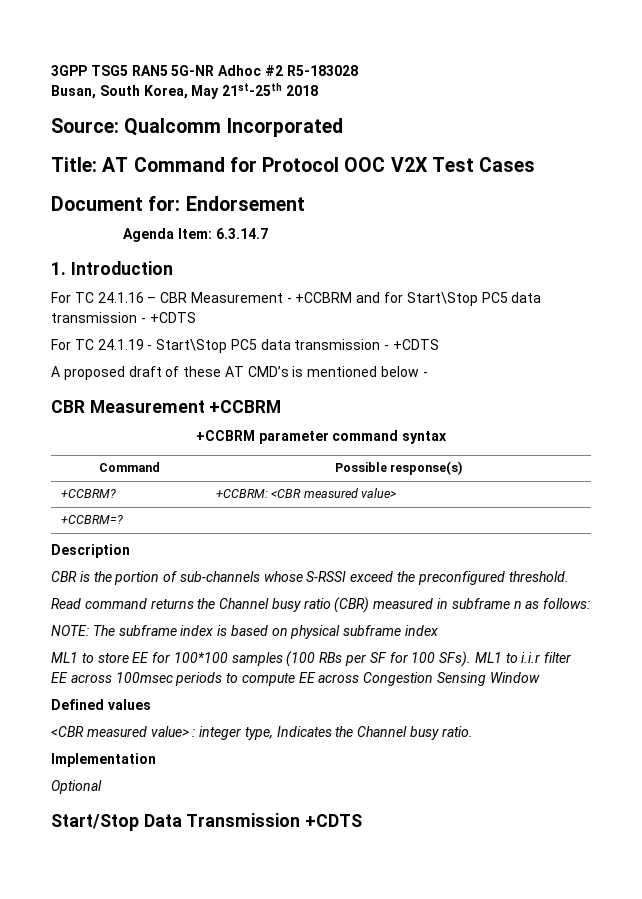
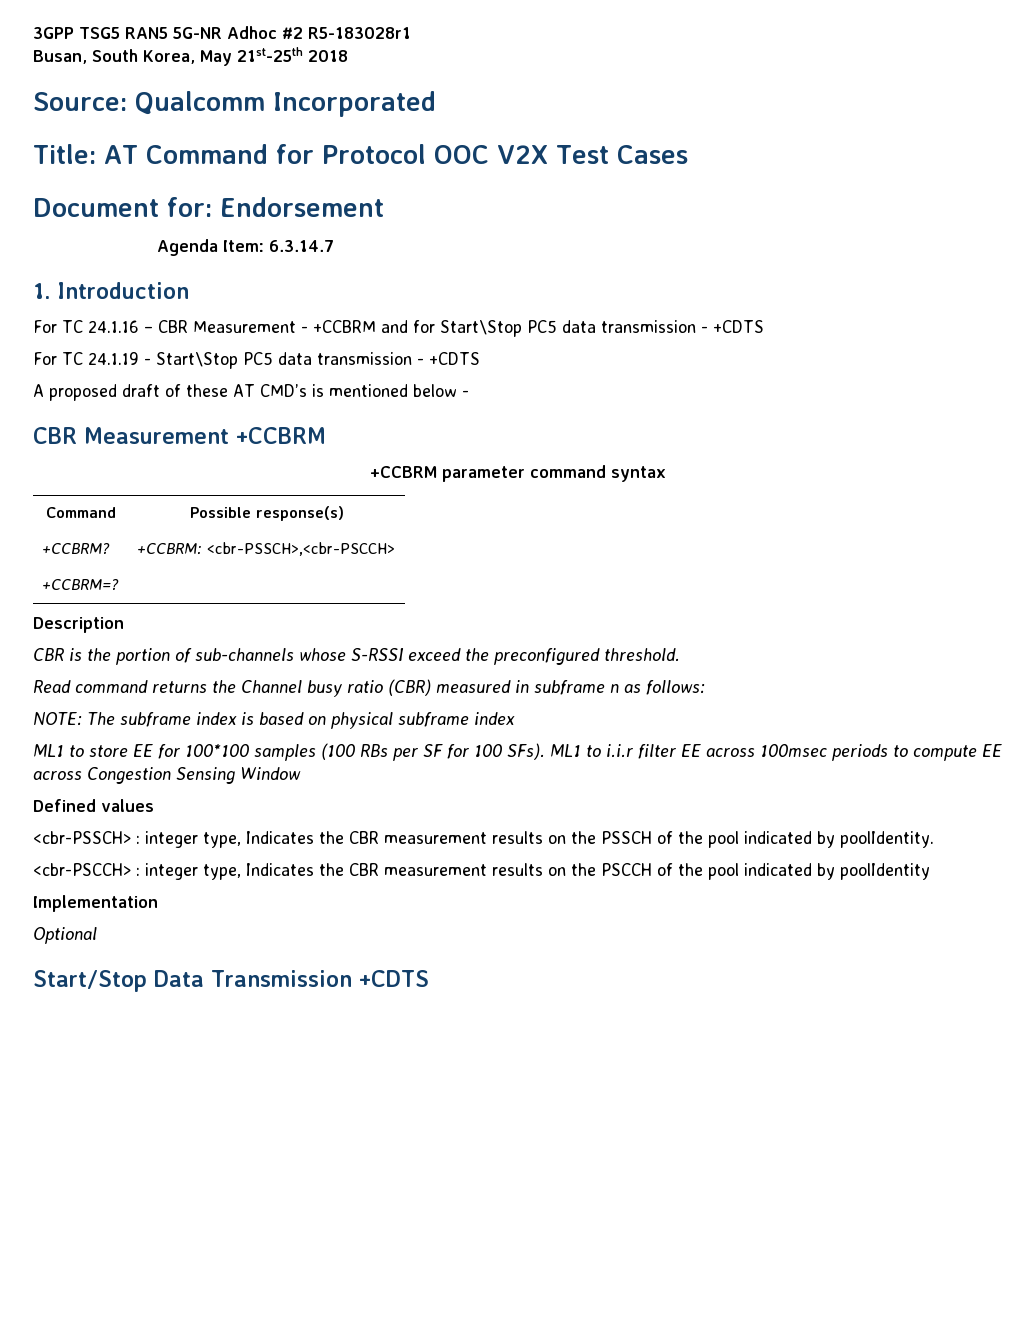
- 3GPP TSG5 RAN5 5G-NR Adhoc #2 R5-183028
+ 3GPP TSG5 RAN5 5G-NR Adhoc #2 R5-183028r1
- +CCBRM? | +CCBRM: <CBR measured value>
+ +CCBRM? | +CCBRM: <cbr-PSSCH>,<cbr-PSCCH>
- <CBR measured value> : integer type, Indicates the Channel busy ratio.
+ <cbr-PSSCH> : integer type, Indicates the CBR measurement results on the PSSCH of the pool indicated by poolIdentity.
+ <cbr-PSCCH> : integer type, Indicates the CBR measurement results on the PSCCH of the pool indicated by poolIdentity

————————

§ EXERCISE:
What is the number of lines above that contain the string "measurement"? Answer with the number alone.

§ WRITTEN SOLUTION:
2